Additionally, we manually masked extensive regions of turbid waters (mainly in north Italy, Egypt, Syria, and southeast Turkey), which would obscure the seabed detection. Finally, pixels from 279,186 satellite image tiles of Sentinel-2—100x100 km2 images—acquired between 23 June 2015 and 31 December 2019 synthesized the multi-annual mosaic at 10 m resolution—a full-archive synthesis of Sentinel-2 images over the Mediterranean at the time of its creation. The multi-temporal synthesis was essentially a statistical reduction of all land, cloud and deep-water-filtered images to the 25th percentile per pixel, a reduction deemed necessary to automatically filter out natural interferences like remaining clouds, haze, waves, sunglint and similar. As these Sentinel-2 images are top-of-the-atmosphere satellite data, we also employed the modified dark pixel subtraction method (Traganos et al., 2018) to account for the atmospheric effect in these data.
Training Data
Before describing the artificial intelligence component in the heart of our cloud-native framework, it is important to describe our training data design—essentially, the type of data that guides the AI. The training data were labeled following human-guided photointerpretation of the Sentinel-2 image mosaic by an expert on both Earth Observation image analysis and the nature of the Mediterranean coastal seascape. The expert spent 100 working hours within the cloud geospatial environment to annotate polygons indicative of the presence of three habitat classes: a) seagrasses (P. oceanica), b) optically deep water, and c) rocky and sandy seabed (Table 1). We decided to design polygons on P. oceanica seagrass meadows and not on other Mediterranean seagrass species (e.g., C. nodosa, Z. marina) as the sparse natural distribution of the latter species would have caused confusion on the 10 m spatial resolution of Sentinel-2. Therefore, it is expected that the spectral similarities between P. oceanica and other seagrass beds may have caused over-estimations and misclassification of the former class in our mapping effort. The human photointerpreter designed the training data by choosing polygons from all depths (shallow to deep), distribution (eastern and western basin), and density gradient (sparse to dense) of the studied habitats.
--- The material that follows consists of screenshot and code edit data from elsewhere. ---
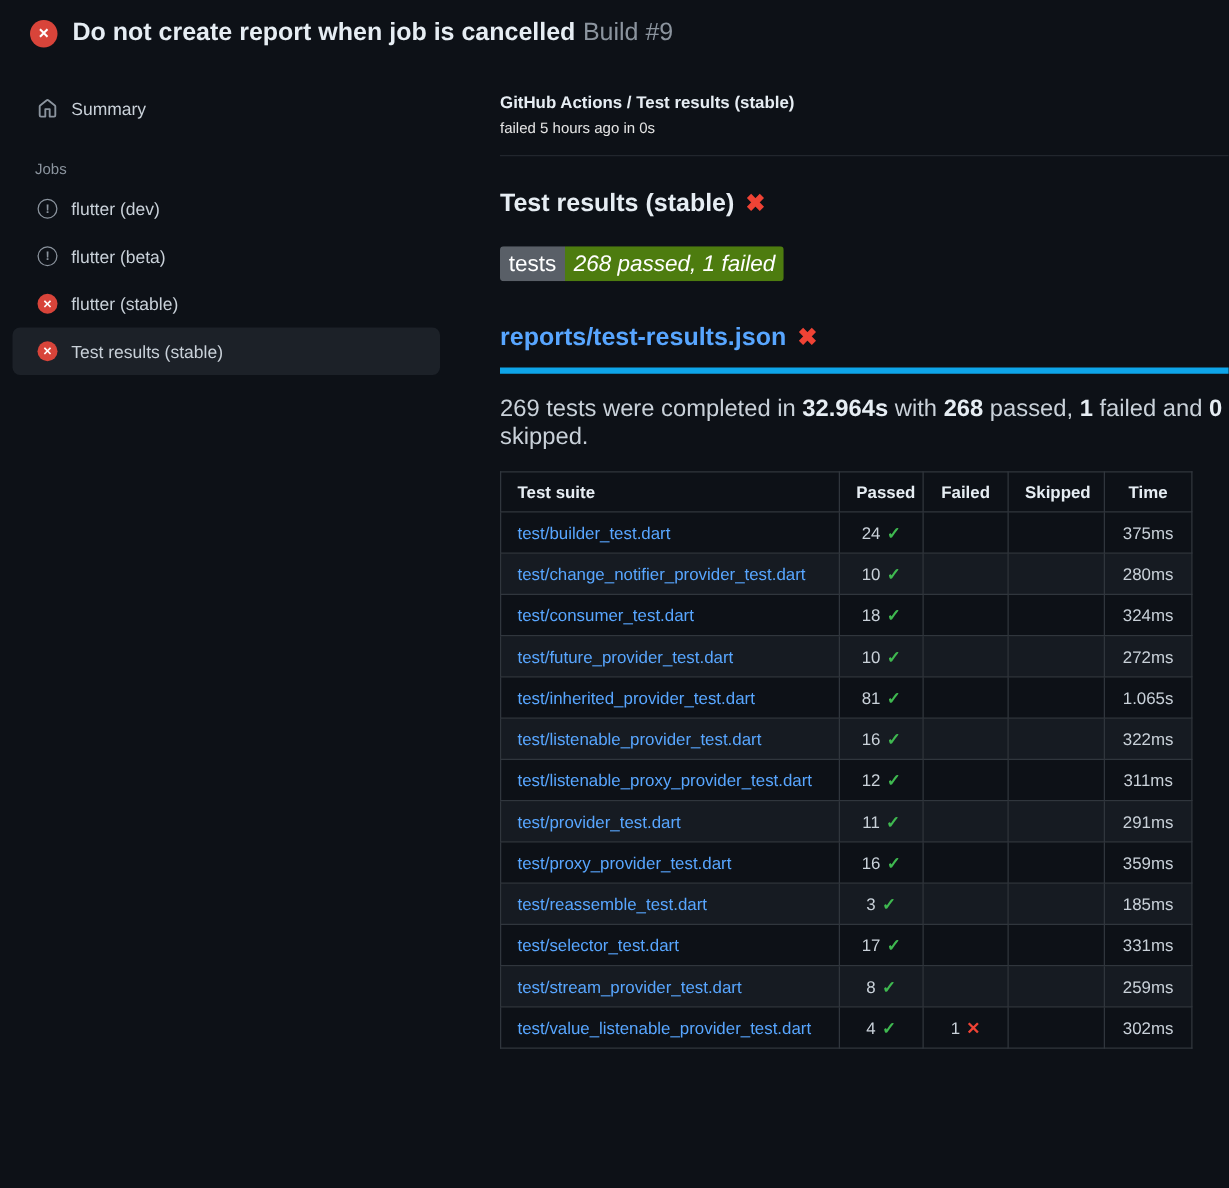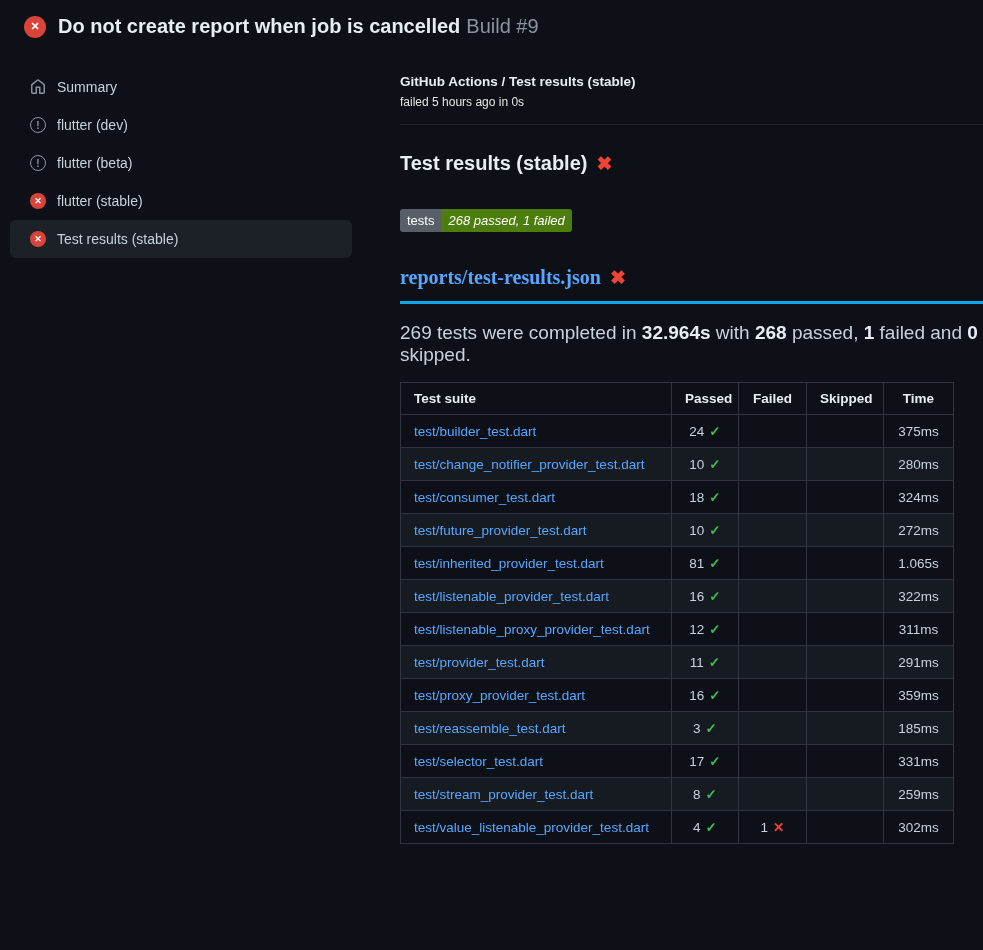"Jobs" div.jobs-label { html: none -> <div>Jobs</div> }
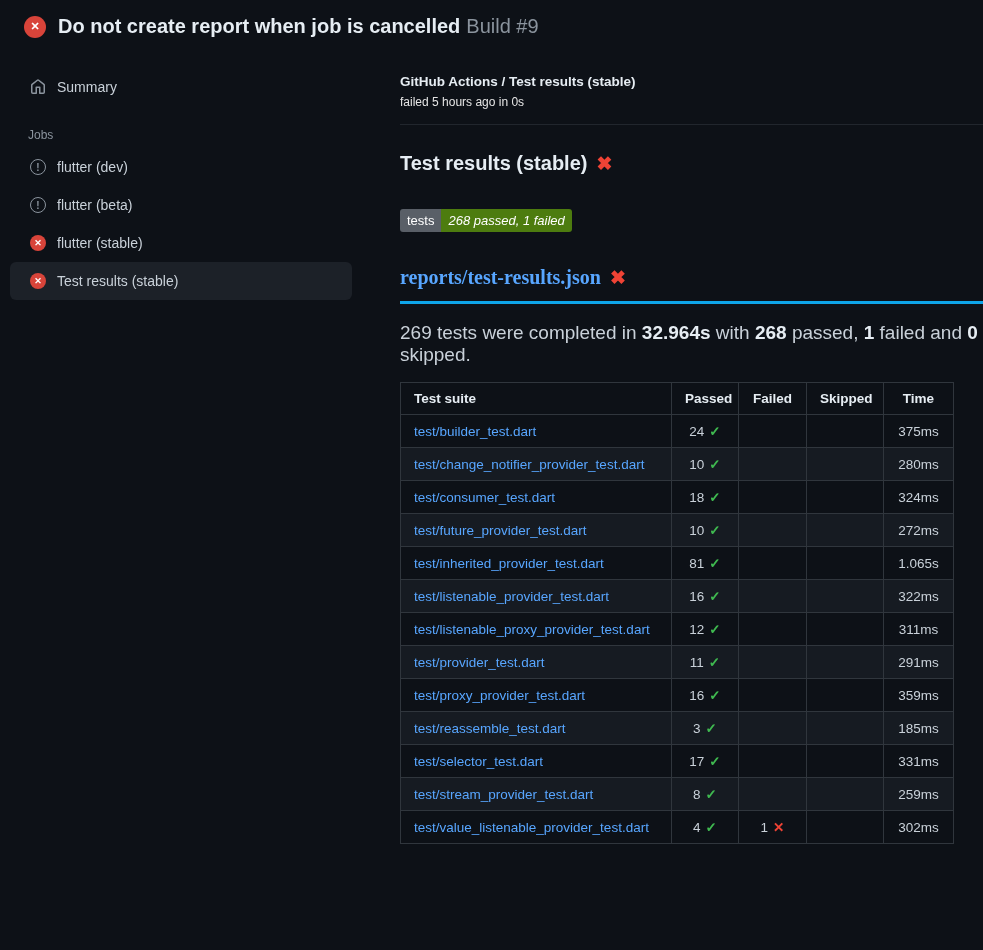"tests" .badge { font-size: 13px -> 18px; margin-top: 34px -> 22px }
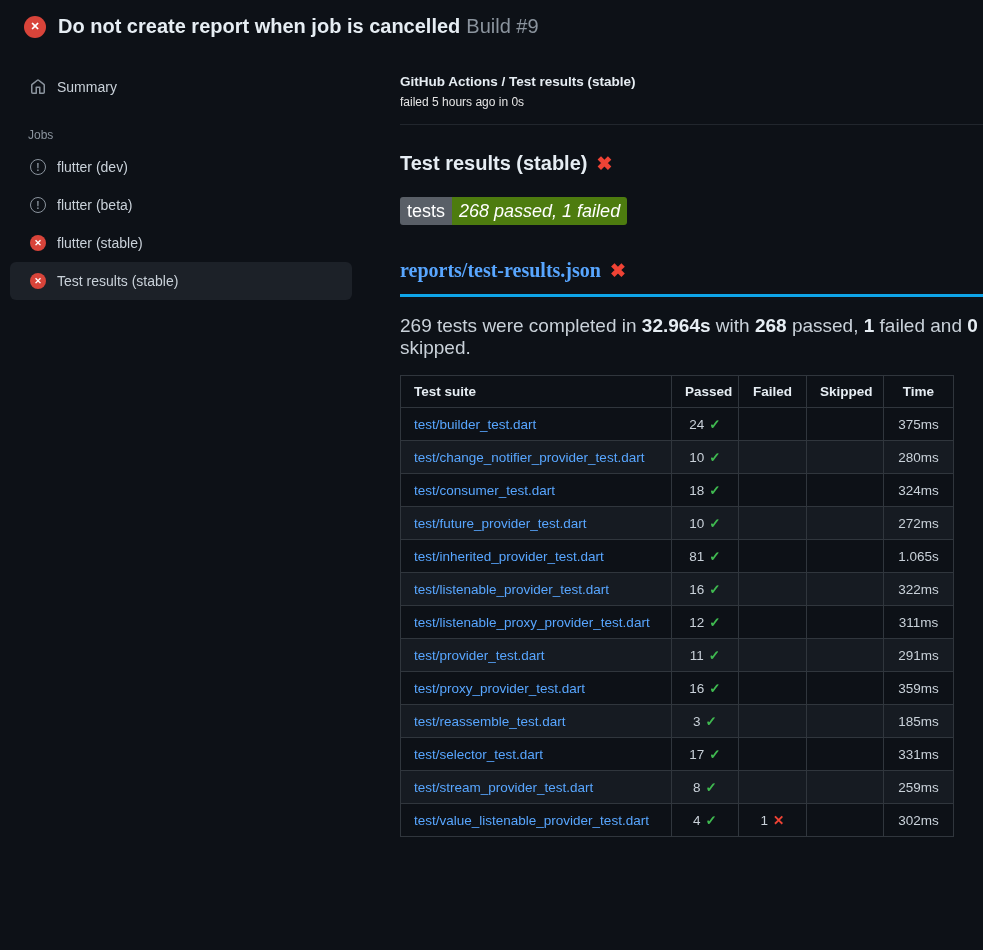"reports/test-results.json" h2.report-title { border-bottom: 3px solid #0ea5e9 -> 5px solid #0ea5e9; font-family: Liberation Serif, serif -> none }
Sequentially, the final training dataset consisted of 1,748 polygons which were first reduced to centroids (Figure 2) and then were grown to blocks of a 30-m circular radius buffer around the centroids i.e., ~36 Sentinel-2-pixel blocks of 3,600 m2 each (Table 1). This means that we allocated 1.1 training point for each square kilometer of the mapped seabed, on average (62,928 training pixels for all 56,783 km2 of seabed area). This ensured a robust plethora of training blocks of pure pixels for each class.
Figure 2 Distribution of the centroids of the 1,748 image-annotated training data blocks indicative of the presence of the three mapped classes.
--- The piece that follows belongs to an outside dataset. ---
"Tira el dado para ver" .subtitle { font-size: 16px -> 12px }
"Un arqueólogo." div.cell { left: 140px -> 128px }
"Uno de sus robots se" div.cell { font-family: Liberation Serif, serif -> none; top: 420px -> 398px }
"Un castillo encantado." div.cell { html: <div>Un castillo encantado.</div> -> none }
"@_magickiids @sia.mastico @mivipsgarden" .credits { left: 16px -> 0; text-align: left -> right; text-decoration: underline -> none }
Table 1 Name and definition of the human-labeled classes along with the number of designed training pixel blocks and points.
Artificial Intelligence
We employed the training data to guide the Random Forests artificial intelligence framework (Breiman, 2001) and classify the multi-annual Sentinel-2 mosaic at 10 m resolution. RF is an ensemble supervised machine learning classification algorithm that incorporates numerous self-learning decision trees that can handle both collinearity and non-linearity between predictor variables (e.g., the often non-linear border of P.oceanica seagrass meadows with the unconsolidated fine sediments). The rationale behind choosing RF was two-fold: a) their robustness against overtraining and noisy data (Gislason et al., 2006) that could still arise from our training data design; and b) their high accuracies in multi-scale coastal habitat mapping in local and serverless environments (Traganos and Reinartz, 2018a; Traganos and Reinartz, 2018b; Poursanidis et al., 2019; Lyons et al., 2020).
We parameterized and ran the RF within the GEE platform using the probability mode. This essentially creates an intermediate soft probability of presence or soft classification of each class varying between 0 and 100. This means that each pixel in this intermediate continuous layer represent probability of presence between 0 and 100%. We ran a series of quantitative and qualitative analyses to determine the best threshold value for the presence of seagrasses in both the western and eastern part of the basin. Then, we merged all classes into one hard probability habitat map containing all pixels—the hard classification. In contrast to the continuous soft probability layer, the hard probability/classification layer is a thematic product with each pixel representing a different class. This allowed us to delve into our classification experiments, further decreasing a possible over-estimation resulting from potential noise in the training data. Based on our analyses, the ideal threshold values for the soft-to-hard transformation were 45 in the West Mediterranean and 77 in the East. Figure 3 displays the spectral ranges of the training and validation data in both Western and Eastern Mediterranean across our utilized Sentinel-2 bands.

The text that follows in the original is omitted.